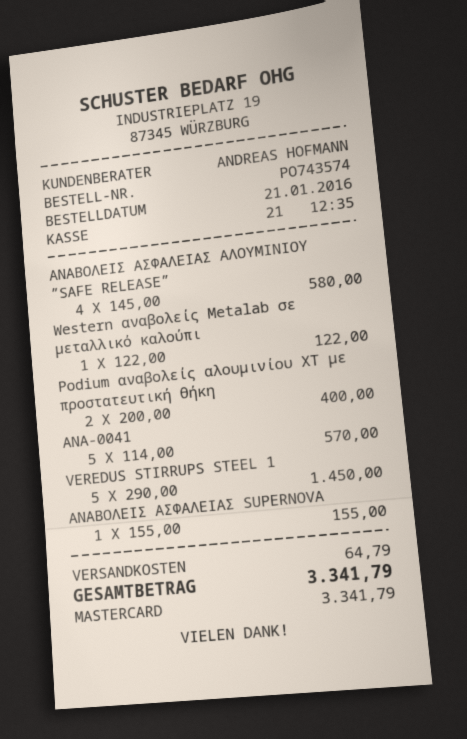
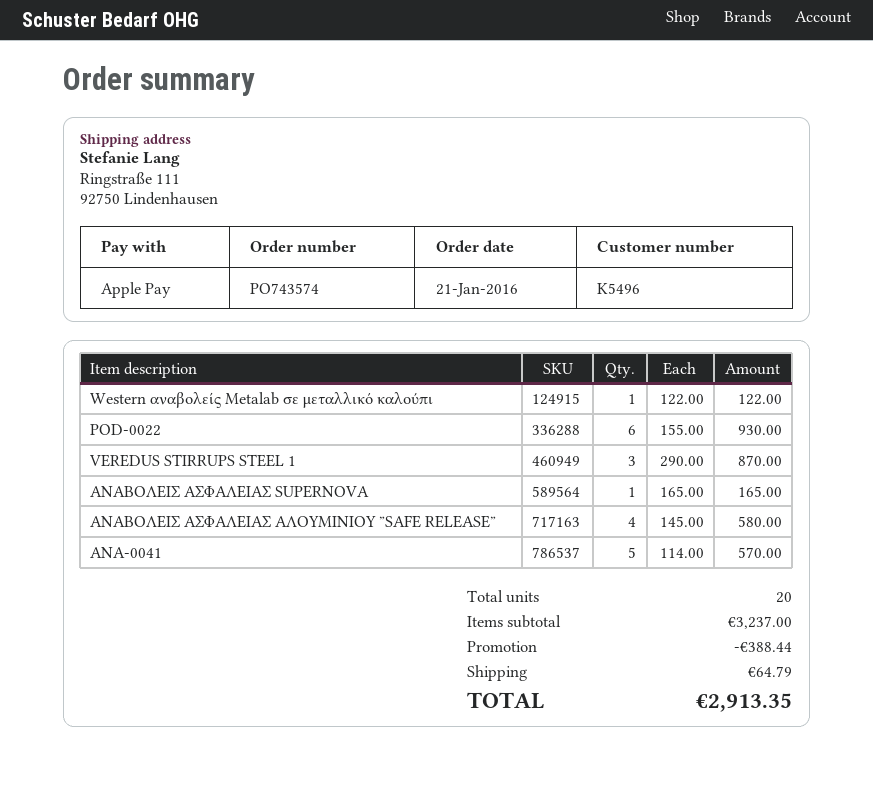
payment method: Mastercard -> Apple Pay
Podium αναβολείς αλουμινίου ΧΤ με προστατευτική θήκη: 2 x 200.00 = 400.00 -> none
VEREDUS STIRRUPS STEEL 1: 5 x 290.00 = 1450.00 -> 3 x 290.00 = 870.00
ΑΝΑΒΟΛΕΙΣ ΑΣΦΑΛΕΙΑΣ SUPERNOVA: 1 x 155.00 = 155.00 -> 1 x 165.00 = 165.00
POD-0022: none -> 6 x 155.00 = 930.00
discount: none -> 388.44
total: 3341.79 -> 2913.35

▸ Problem to work on: Every record must be transcribed faithfully, with no picture carried over.

▸ Result of this exercise:
payment method: Mastercard -> Apple Pay
Podium αναβολείς αλουμινίου ΧΤ με προστατευτική θήκη: 2 x 200.00 = 400.00 -> none
VEREDUS STIRRUPS STEEL 1: 5 x 290.00 = 1450.00 -> 3 x 290.00 = 870.00
ΑΝΑΒΟΛΕΙΣ ΑΣΦΑΛΕΙΑΣ SUPERNOVA: 1 x 155.00 = 155.00 -> 1 x 165.00 = 165.00
POD-0022: none -> 6 x 155.00 = 930.00
discount: none -> 388.44
total: 3341.79 -> 2913.35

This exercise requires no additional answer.